Methodisch beruht die Studie auf einer repräsentativen Telefonumfrage mit 1.203 Teilnehmer:innen ab 18 Jahren, durchgeführt zwischen November und Dezember 2024. Neben Fragen zum allgemeinen Medienvertrauen wurden auch Aspekte wie Mediennutzung, Kritik, politische Einstellungen und erstmals die wahrgenommene Verrohung des öffentlichen Diskurses erhoben.
In den Ergebnissen zeigt sich: 47 % der Befragten vertrauen den Medien bei wichtigen Themen wie Umwelt, Gesundheit oder Politik – ein leichter Anstieg gegenüber dem Vorjahr, aber immer noch unter den Höchstwerten der Pandemiezeit. Das Misstrauen sank auf 20 %. Besonders junge Menschen, Menschen mit höherer Bildung und Sympathisant:innen von Grünen, Linken und SPD vertrauen den Medien überdurchschnittlich stark, während AfD- und BSW-Anhänger:innen besonders skeptisch sind.
Im Vergleich mit anderen Institutionen liegen Medien im Mittelfeld: Mehr Vertrauen genießen Wissenschaft (72 %) und Justiz (63 %), weniger Vertrauen erfahren Politik (19 %) und Kirchen (14 %). Bei den Mediengattungen bleibt der öffentlich-rechtliche Rundfunk Spitzenreiter, verliert jedoch an Zustimmung. Private Rundfunkanbieter und Boulevardmedien erreichen sehr niedrige Vertrauenswerte. Soziale Netzwerke gelten als besonders wenig vertrauenswürdig, was wohl mit Debatten über Desinformation und KI zusammenhängt.

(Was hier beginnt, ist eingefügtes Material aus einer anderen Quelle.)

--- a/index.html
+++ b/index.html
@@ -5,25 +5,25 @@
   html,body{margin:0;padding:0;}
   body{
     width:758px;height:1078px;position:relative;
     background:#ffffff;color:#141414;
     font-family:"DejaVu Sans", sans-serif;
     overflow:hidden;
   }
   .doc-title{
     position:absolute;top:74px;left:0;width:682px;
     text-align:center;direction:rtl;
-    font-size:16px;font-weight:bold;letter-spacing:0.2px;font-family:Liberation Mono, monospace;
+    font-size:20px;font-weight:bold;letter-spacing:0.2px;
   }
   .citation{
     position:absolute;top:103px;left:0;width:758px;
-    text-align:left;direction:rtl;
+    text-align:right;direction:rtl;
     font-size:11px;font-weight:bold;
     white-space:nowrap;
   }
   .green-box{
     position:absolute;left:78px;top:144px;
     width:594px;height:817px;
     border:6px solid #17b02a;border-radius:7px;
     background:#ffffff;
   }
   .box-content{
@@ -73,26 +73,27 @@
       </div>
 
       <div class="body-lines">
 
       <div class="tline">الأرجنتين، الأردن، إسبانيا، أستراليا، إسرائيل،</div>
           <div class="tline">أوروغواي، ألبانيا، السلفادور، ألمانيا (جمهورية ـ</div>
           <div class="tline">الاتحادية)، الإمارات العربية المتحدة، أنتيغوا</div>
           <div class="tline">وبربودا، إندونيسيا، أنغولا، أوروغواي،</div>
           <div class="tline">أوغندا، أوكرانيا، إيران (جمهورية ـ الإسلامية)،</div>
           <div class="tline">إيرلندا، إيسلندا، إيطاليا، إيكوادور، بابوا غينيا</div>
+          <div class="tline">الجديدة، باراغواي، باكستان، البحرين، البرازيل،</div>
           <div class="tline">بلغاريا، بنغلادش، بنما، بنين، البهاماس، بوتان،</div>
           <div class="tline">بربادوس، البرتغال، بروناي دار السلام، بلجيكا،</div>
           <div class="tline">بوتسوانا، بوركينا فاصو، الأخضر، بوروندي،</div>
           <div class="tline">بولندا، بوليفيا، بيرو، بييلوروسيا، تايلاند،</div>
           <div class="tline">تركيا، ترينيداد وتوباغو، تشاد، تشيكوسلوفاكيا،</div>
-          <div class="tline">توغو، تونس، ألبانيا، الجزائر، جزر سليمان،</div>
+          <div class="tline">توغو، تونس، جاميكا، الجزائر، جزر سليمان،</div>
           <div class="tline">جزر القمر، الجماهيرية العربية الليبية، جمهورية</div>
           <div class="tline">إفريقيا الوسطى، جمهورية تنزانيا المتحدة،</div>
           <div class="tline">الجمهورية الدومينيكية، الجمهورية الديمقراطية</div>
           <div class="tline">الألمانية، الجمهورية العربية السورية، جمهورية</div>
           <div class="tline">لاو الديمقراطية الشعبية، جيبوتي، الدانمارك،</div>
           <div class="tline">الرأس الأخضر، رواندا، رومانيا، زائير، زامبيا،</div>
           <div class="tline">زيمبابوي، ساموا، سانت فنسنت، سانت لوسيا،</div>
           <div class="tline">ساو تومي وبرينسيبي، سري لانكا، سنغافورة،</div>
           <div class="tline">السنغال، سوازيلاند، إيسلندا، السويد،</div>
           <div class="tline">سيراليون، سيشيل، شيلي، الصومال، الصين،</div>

Ein neuer Aspekt der Studie war die differenzierte Betrachtung sogenannter Alternativmedien. Linke Angebote wie Nachdenkseiten oder Jungleworld genießen mehr teilweises Vertrauen (19 %) als rechte Angebote wie Reitschuster oder Tichys Einblick (7 %). Besonders kritisch bewerten die Deutschen die Berichterstattung zum Gazakrieg (27 % Vertrauen), während Ukrainekrieg (40 %) und Klimawandel (45 %) deutlich höhere Vertrauenswerte erreichen.
Ein Drittel der Befragten fühlt sich von den Medien nicht ausreichend repräsentiert, insbesondere Menschen mit niedriger oder mittlerer Bildung, hoher Zukunftsangst und Sympathien für Parteien am linken oder rechten Rand. Die Autor:innen betonen hier, dass etablierte Medien prüfen sollten, wie sie mehr thematische und lebensweltliche Vielfalt abbilden können, ohne extremistische Narrative zu verstärken.

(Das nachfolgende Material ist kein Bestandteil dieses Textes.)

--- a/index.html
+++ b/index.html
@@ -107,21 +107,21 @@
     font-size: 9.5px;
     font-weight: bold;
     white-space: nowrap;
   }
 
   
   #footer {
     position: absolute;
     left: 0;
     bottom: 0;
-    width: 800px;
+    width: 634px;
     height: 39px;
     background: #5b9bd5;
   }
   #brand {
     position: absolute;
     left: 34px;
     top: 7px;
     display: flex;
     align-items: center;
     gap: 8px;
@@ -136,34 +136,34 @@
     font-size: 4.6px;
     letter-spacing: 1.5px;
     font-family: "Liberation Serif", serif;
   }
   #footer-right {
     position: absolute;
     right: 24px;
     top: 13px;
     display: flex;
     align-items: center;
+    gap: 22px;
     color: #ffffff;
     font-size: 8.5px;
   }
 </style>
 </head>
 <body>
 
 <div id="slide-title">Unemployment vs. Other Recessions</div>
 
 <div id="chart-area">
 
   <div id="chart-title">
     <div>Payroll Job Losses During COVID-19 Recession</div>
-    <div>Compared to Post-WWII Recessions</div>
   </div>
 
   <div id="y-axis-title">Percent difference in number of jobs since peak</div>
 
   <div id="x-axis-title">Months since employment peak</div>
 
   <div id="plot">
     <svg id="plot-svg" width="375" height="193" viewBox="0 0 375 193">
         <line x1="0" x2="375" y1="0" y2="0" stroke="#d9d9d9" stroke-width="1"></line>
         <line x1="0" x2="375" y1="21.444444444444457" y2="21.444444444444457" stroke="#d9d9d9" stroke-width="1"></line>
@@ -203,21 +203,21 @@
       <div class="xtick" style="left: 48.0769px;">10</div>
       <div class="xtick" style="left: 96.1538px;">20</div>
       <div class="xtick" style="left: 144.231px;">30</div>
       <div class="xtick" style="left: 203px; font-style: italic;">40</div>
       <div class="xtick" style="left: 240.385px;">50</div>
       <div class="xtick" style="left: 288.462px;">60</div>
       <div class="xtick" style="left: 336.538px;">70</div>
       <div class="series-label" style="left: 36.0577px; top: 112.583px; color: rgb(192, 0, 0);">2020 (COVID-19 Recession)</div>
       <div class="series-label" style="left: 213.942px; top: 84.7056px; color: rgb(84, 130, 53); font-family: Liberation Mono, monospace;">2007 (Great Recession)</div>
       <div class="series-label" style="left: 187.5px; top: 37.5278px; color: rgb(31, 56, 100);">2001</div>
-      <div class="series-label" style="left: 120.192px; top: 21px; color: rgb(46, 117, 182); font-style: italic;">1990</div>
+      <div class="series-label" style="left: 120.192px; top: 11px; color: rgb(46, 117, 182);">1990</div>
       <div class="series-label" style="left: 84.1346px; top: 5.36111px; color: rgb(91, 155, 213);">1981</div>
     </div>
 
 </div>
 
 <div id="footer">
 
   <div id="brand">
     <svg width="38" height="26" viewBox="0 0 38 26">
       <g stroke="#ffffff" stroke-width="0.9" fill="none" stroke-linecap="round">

Besorgniserregend ist der Anstieg medienzynischer Einstellungen: Aussagen wie „Die Medien untergraben die Meinungsfreiheit“ oder „Die Bevölkerung wird systematisch belogen“ finden mehr Zustimmung als noch vor zwei Jahren. Auch wenn sich dies bislang nicht in einem allgemeinen Vertrauensverlust niederschlägt, warnen die Autor:innen, dass ein langfristiger Anstieg des Zynismus das Vertrauen schwächen könnte.

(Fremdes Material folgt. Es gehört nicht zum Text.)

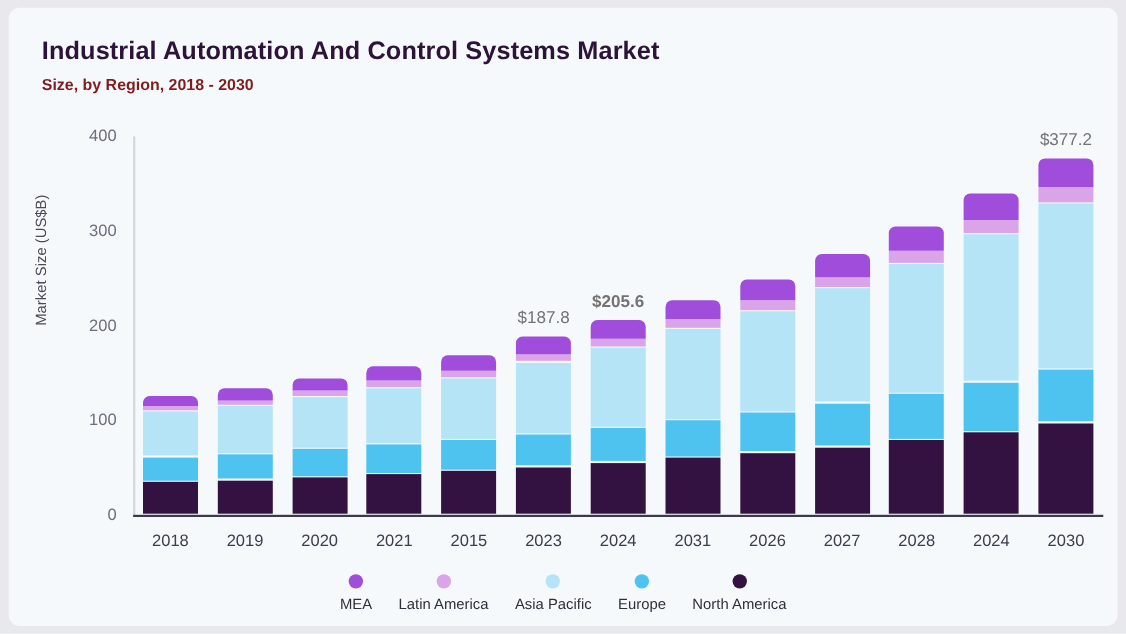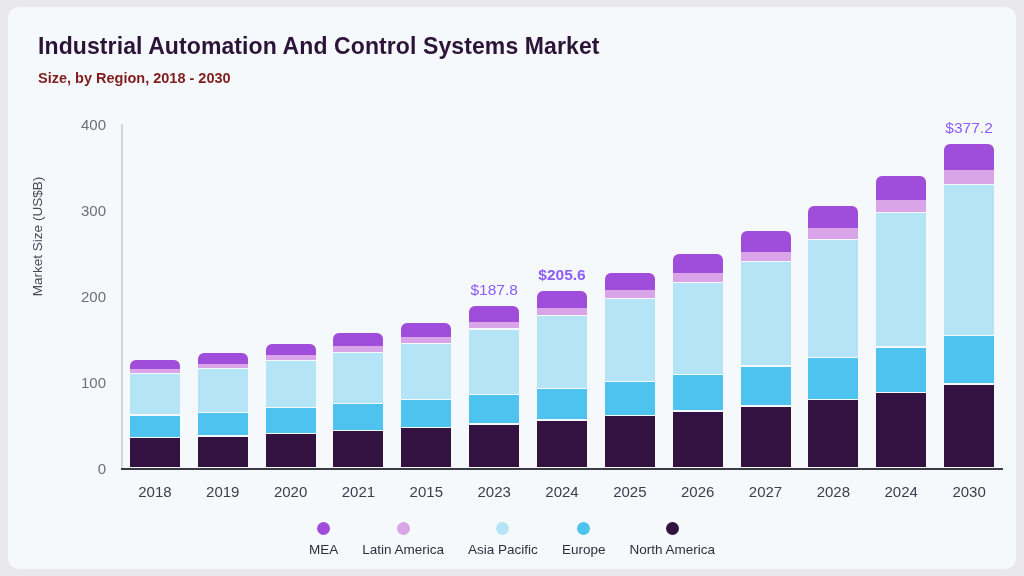--- a/index.html
+++ b/index.html
@@ -60,21 +60,21 @@
   #baseline { position:absolute; left:113px; top:461px; width:882px; height:1.8px; background:#3a3a48; }
   .xtick {
     position:absolute; top:476px; width:80px; text-align:center;
     font-size:15px; color:#3d3d4e;
   }
   .bar { position:absolute; width:50px; }
   .seg { position:absolute; left:0; width:50px; }
   .seg.top { border-top-left-radius:6px; border-top-right-radius:6px; }
   .dlabel {
     position:absolute; width:110px; text-align:center;
-    font-size:15.5px; color:#8b5cf6; font-weight:normal;
+    font-size:15.5px; color:#737373; font-weight:normal;
   }
   
   #legend {
     position:absolute; left:0; top:515px; width:1008px;
     display:flex; justify-content:center; align-items:center; gap:24px;
   }
   .leg-item { display:flex; align-items:center; gap:7px;flex-direction:column; }
   .leg-dot { width:13px; height:13px; border-radius:50%; }
   .leg-label { font-size:13.5px; color:#2f2f3c; white-space:nowrap; }
 </style>
@@ -197,21 +197,21 @@
       </div>
     <div id="baseline"></div>
     <div id="xticks-host">
         <div class="xtick" style="left: 106.923px;">2018</div>
         <div class="xtick" style="left: 174.769px;">2019</div>
         <div class="xtick" style="left: 242.615px;">2020</div>
         <div class="xtick" style="left: 310.462px;">2021</div>
         <div class="xtick" style="left: 378.308px;">2015</div>
         <div class="xtick" style="left: 446.154px;">2023</div>
         <div class="xtick" style="left: 514px;">2024</div>
-        <div class="xtick" style="left: 581.846px;">2025</div>
+        <div class="xtick" style="left: 581.846px;">2031</div>
         <div class="xtick" style="left: 649.692px;">2026</div>
         <div class="xtick" style="left: 717.538px;">2027</div>
         <div class="xtick" style="left: 785.385px;">2028</div>
         <div class="xtick" style="left: 853.231px;">2024</div>
         <div class="xtick" style="left: 921.077px;">2030</div>
       </div>
   </div>
 
   <div id="legend">
       <div class="leg-item">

Ein besonders zentraler Befund betrifft die Wahrnehmung der Verrohung des öffentlichen Diskurses: Mehr als die Hälfte der Deutschen nimmt wahr, dass in öffentlichen Debatten zunehmend normverletzend kommuniziert wird – etwa durch Sturheit, Unterbrechungen, absichtliches Verschweigen wichtiger Fakten oder Beleidigungen. Diese Wahrnehmung geht empirisch mit einem geringeren Vertrauen in Medien und Politik sowie einem höheren Medienzynismus einher.
Im Fazit betonen die Autor:innen, dass Deutschland – anders als Länder wie die USA oder Frankreich – bislang keine generelle Medienvertrauenskrise erlebt. Die Herausforderungen für den Journalismus liegen weniger im Vertrauensverlust als in einer Reichweiten- und ökonomischen Wertschätzungskrise, verstärkt durch wachsende Konkurrenz nicht-journalistischer Inhalte. Zugleich warnen sie vor den Folgen zunehmender Polarisierung, Zynismus und Diskursverrohung. Der Journalismus müsse hier gegensteuern: durch transparente Arbeitsweise, Medienbildung und eine kluge Differenzierung zwischen konstruktiver Kritik und politisch motivierten Delegitimierungsversuchen.